Having attended these college sporting events for a few years now, I’ve learned an extremely valuable lesson.
You’re searching for storylines, keeping your eyes open for anything to get your creative juices flowing. But more often than not, the storyline has nothing to do with sights.
It’s all about sounds, my friends.
Saturday night at the Rose Bowl, with UCLA taking on USC, my quest for storylines got its first piece of action early in the second quarter. The Bruins ran a reverse handoff to redshirt freshman receiver Ricky Marvray, and that’s when I heard it.
“Go Ricky, go!”
A reporter somewhere to the left of me was, without shame, cheering for UCLA. The first lesson I received when I began coming to these games was that being biased was the cardinal sin. Cheering gets you sideways looks, smacking of the lips and shaking of the heads from fellow reporters.
This guy could not care less. But instead of cutting my eyes, it registered to me that in a rivalry game of this magnitude, cheering may not be so frowned upon.
I realized that this game actually meant something beyond football in the eyes of this reporter and many others. Regardless of the poor seasons that both teams were having, never will the UCLA–USC end-of-the-season tilt be meaningless.
Never.
Towards the conclusion of the game, with the Bruins trailing 21-7 and facing a fourth-and-10 on the USC 19-yard line, I was making my trek down the aisle steps of the Rose Bowl in the midst of disappointed Bruin fans heading for the parking lot.
UCLA quarterback Richard Brehaut throws a fade to the right corner of the endzone that looks to be caught by junior receiver Taylor Embree, sending the crowd into a frenzy. But upon review, Embree drops the ball, and USC gets possession.
That’s when I heard it.
“That sums up our entire season, that last play right there.”
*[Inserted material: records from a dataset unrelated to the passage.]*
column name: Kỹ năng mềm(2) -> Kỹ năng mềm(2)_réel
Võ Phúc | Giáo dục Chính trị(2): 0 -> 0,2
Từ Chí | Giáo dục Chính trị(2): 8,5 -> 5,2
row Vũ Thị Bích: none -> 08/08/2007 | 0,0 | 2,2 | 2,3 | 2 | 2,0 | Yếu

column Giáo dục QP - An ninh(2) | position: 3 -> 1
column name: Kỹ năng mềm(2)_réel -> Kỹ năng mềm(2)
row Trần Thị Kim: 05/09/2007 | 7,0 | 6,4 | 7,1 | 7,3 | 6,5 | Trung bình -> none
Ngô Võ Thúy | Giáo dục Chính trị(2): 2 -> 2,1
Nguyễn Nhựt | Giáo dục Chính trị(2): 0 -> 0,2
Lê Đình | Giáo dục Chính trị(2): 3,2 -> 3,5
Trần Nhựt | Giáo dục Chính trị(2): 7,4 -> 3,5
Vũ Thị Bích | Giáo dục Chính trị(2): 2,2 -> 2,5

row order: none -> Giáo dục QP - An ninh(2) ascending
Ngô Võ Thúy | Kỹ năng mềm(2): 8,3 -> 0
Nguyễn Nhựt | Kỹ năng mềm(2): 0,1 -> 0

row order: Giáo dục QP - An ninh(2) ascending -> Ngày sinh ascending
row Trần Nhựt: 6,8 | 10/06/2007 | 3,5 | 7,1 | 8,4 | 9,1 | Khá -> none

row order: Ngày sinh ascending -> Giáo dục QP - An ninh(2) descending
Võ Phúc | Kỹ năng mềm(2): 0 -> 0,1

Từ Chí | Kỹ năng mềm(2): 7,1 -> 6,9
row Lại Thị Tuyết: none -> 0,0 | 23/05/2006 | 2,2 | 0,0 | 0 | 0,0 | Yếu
A UCLA fan standing behind me on the steps had just uttered this sentence to his friend. And you know how sometimes you say something a little loud in the direction of one person, but you kind of want others to hear you and agree with you?
It was one of those instances.
“We really had a chance to catch the ball in the endzone, but we don’t make the play,” coach Rick Neuheisel said after the game. “And at the end of the day and the end of the season, that’s really what it comes down to. We got close but we didn’t make the play. We have to look ourselves in the mirror and realize that. We have to be better.”
Wow, that kid really hit it on the head. Did he not say exactly what Neuheisel said after the game, just in a more condensed fashion?
The playmaking ability of UCLA this season was nonexistent. Sure, guys made big plays. Johnathan Franklin had a big 59-yard touchdown run to tie the game at seven.
But it was in the first quarter.
Fourth-quarter playmakers are what you need to be successful, and this season, UCLA was without one, period.
After I finally made it to the field through the posse of exiting fans, and about a minute after Embree dropped the Brehaut endzone pass which would have cut USC’s lead to 21-14, Trojans tailback Allen Bradford burst out for a 73-yard touchdown run, giving ‘SC a 21-point lead and essentially sealing the victory.
That’s when I heard it.
“This is our house! This is our house!”
That was the chant from the USC crowd in attendance, a chant that was heard loud and clear throughout the stadium.
Loud and clear, and with no disagreement, at least in my eyes.
Sure, everyone knows the Rose Bowl is the home of UCLA football, but what were the ‘SC fans really chanting?
“This is our town!”
Despite all the turmoil; the new coach, the sanctions, the transferring, the injured quarterback, ‘SC still dominated UCLA. At no point in the game could any spectator definitively say that the Bruins were in control.
USC did not out-skill the Bruins on Saturday, they did not out-talent them, and they didn’t even outplay them.
The mental edge still belongs to USC and no matter how many top recruits UCLA gets, no matter how many coaching changes occur at either school, it doesn’t matter until the Bruins strike some sort of fear or doubt into the Trojans.
The Trojans know they can and are supposed to beat the Bruins every time they step onto the field together, and it looks like the UCLA players know that as well.
And until that changes, well, unfortunately, Bruin fans should prepare themselves to be on the losing end of this rivalry for years to come.
Because most of the time, it’s sounds before sights, but it’s also mental before physical.